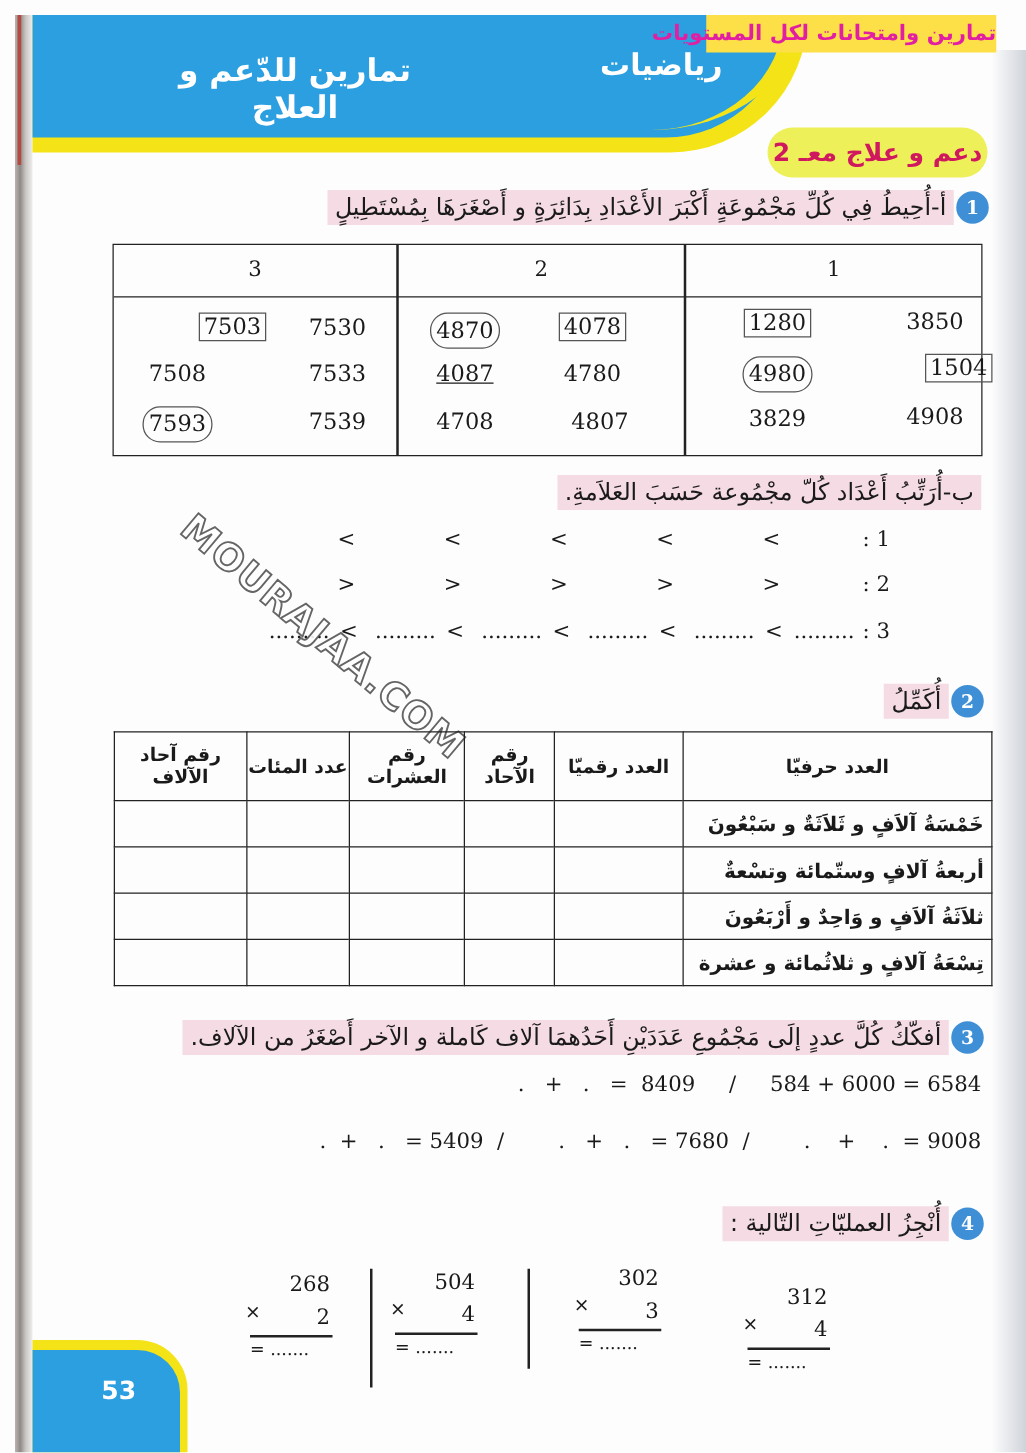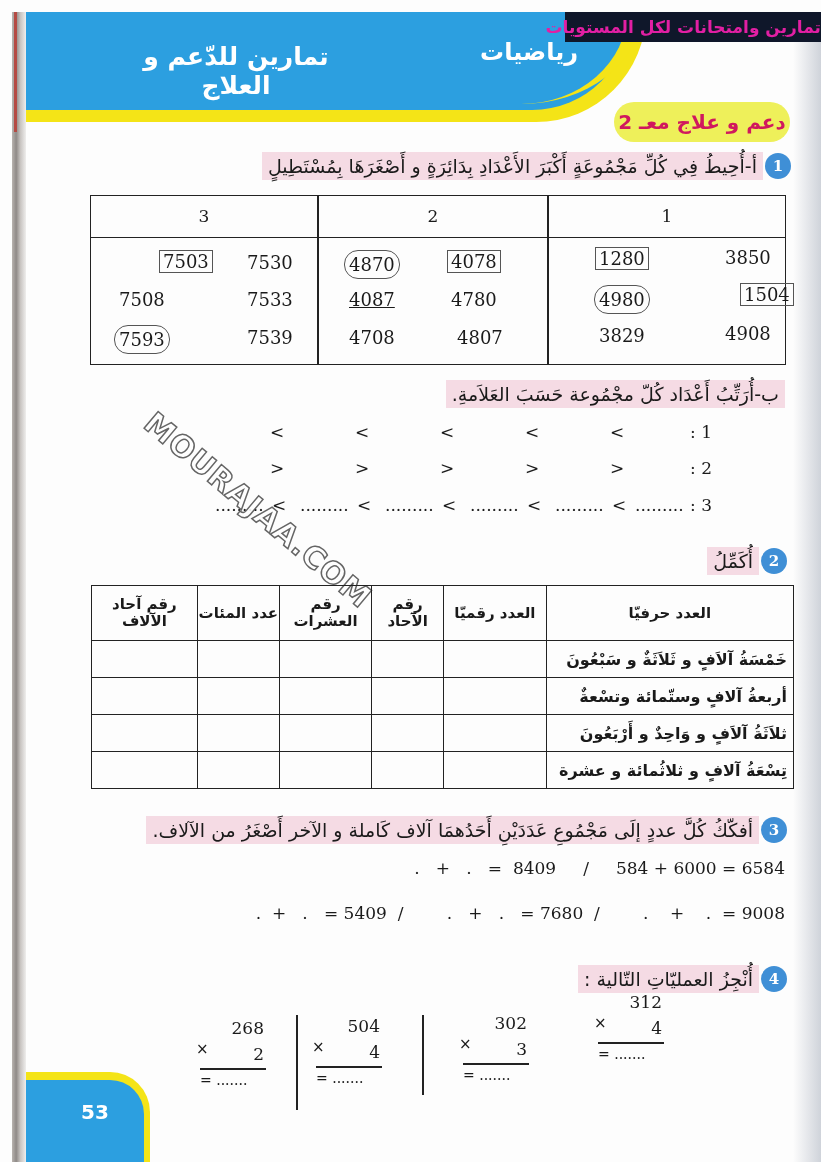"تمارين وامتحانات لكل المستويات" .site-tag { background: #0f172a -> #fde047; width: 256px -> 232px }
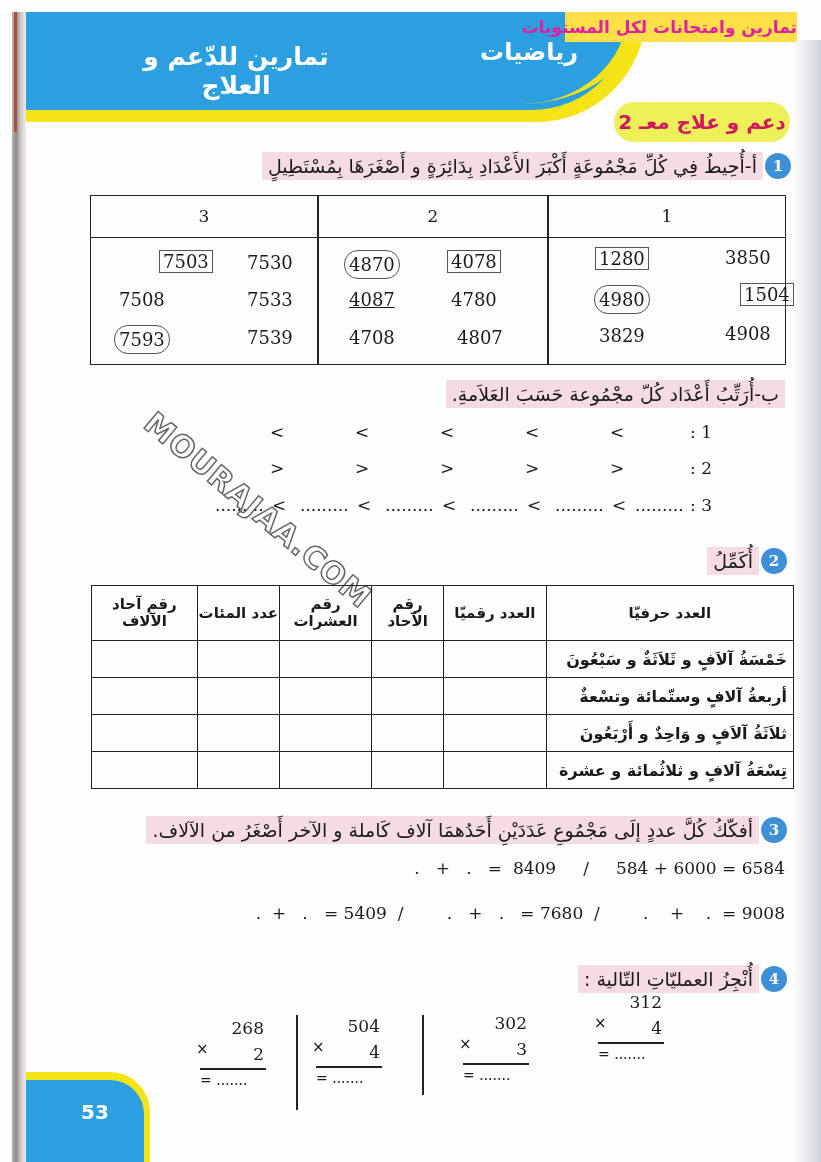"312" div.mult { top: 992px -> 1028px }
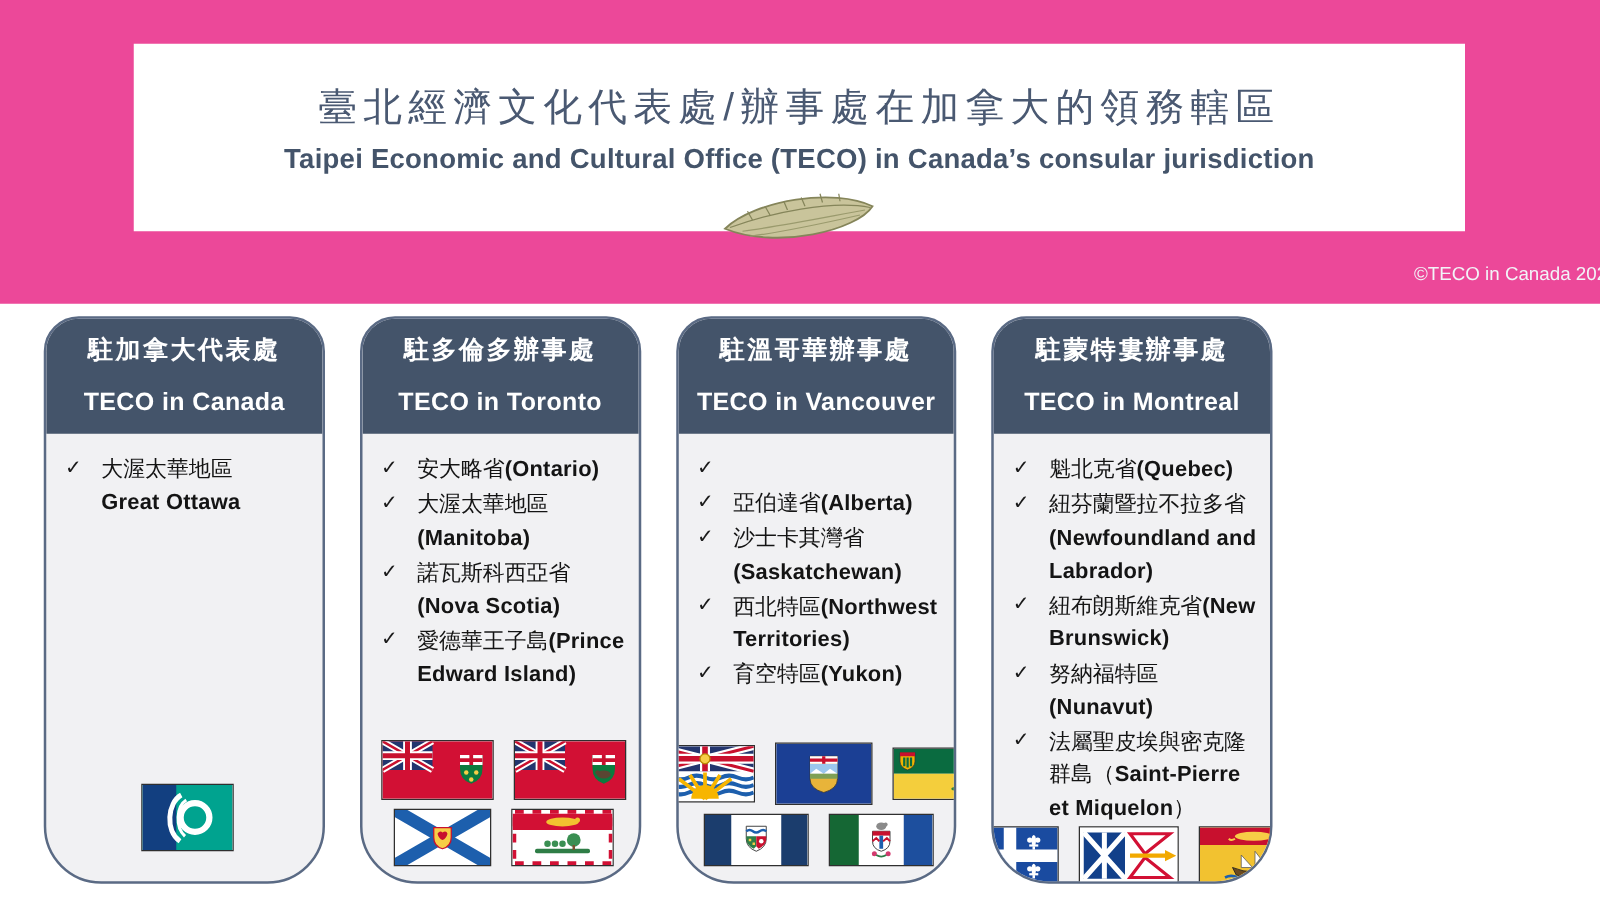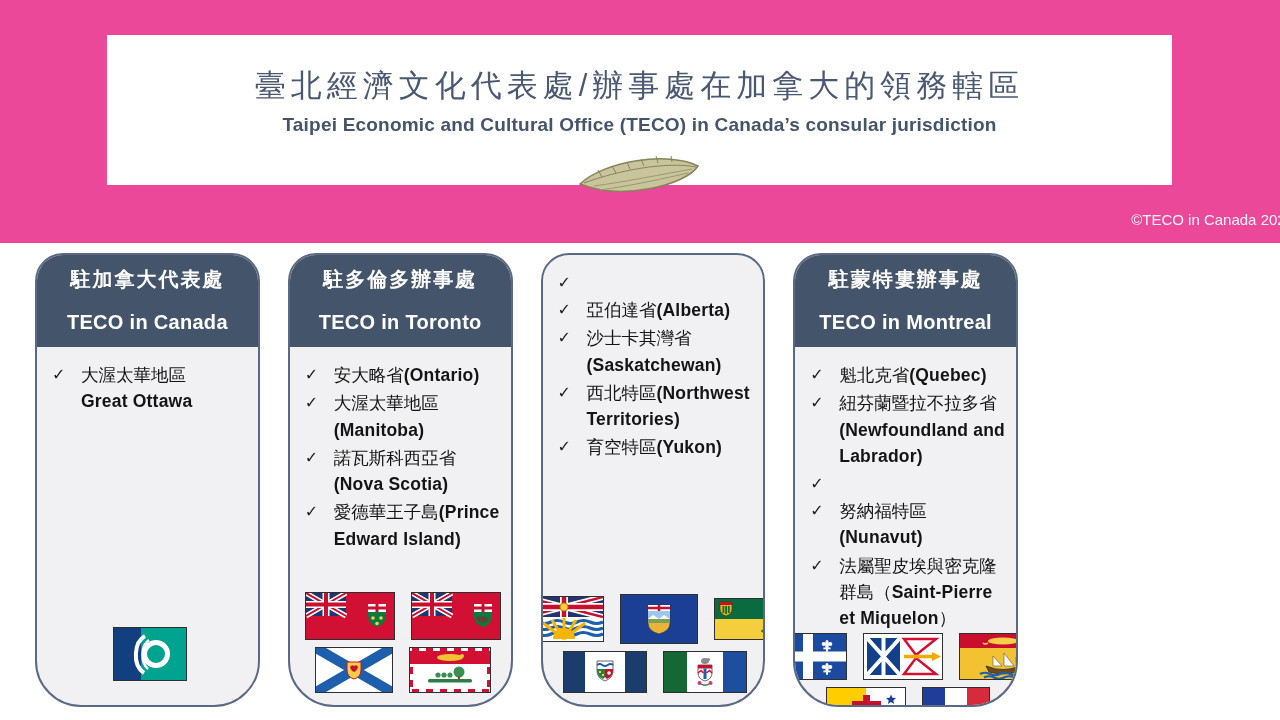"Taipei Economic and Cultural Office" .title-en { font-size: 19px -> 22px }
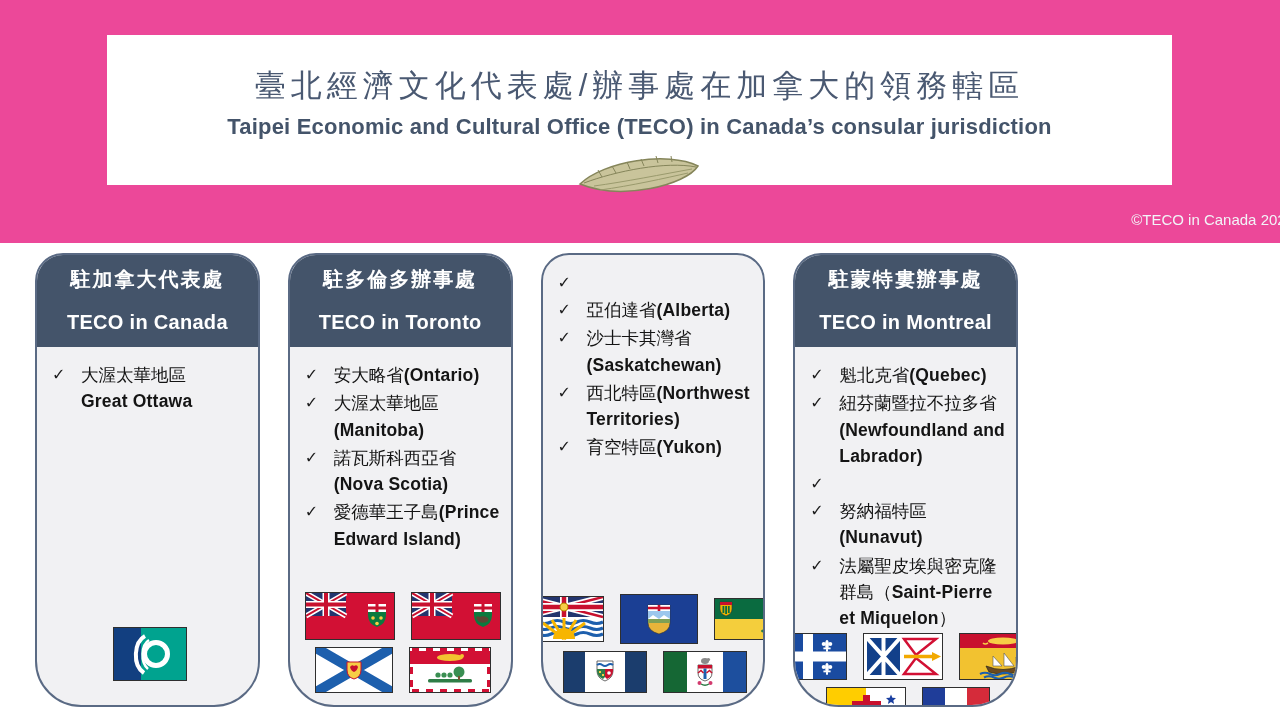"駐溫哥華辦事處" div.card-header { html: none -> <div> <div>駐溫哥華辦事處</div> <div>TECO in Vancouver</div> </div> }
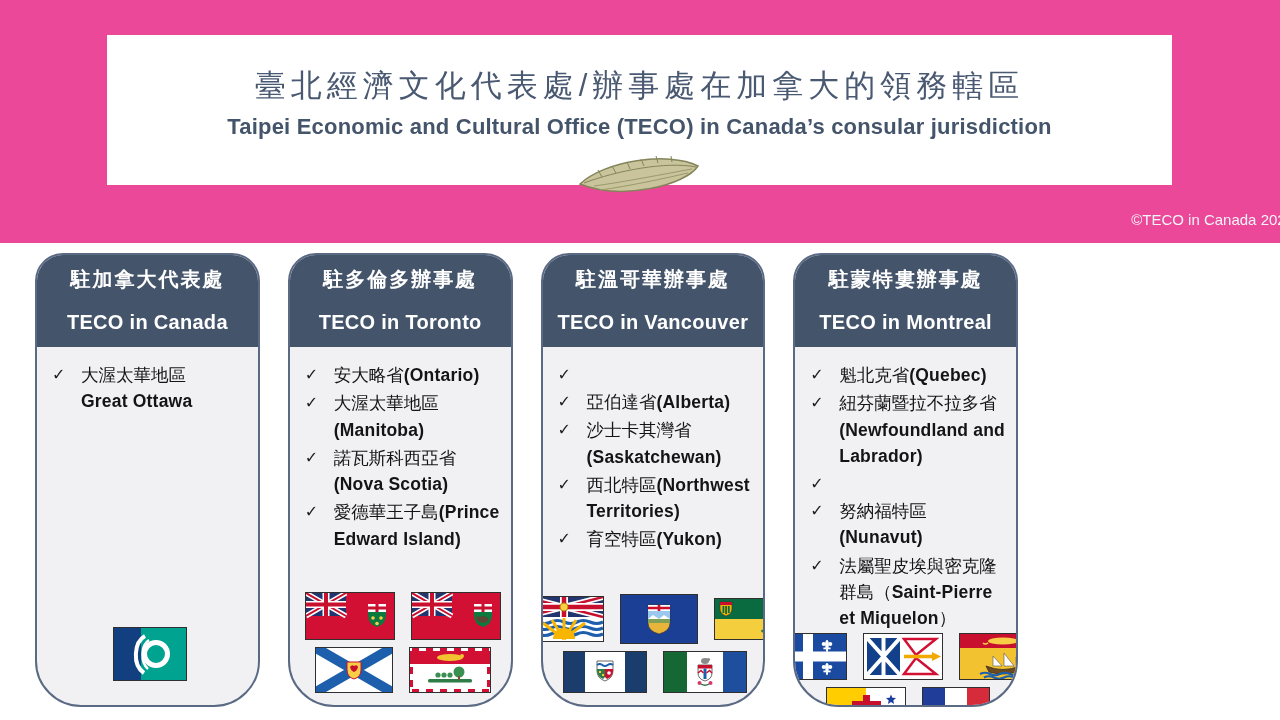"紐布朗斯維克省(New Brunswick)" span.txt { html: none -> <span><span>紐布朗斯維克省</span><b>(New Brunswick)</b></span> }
----------------------------------------
◆ **WHAT THE TASK ASKS**
The expected output is the run of lines from the one containing "Economic and Cultural" to the last line of the listing above, both included, word for word and free of pictures.

◆ **TASK SOLUTION**
"Taipei Economic and Cultural Office" .title-en { font-size: 19px -> 22px }
"駐溫哥華辦事處" div.card-header { html: none -> <div> <div>駐溫哥華辦事處</div> <div>TECO in Vancouver</div> </div> }
"紐布朗斯維克省(New Brunswick)" span.txt { html: none -> <span><span>紐布朗斯維克省</span><b>(New Brunswick)</b></span> }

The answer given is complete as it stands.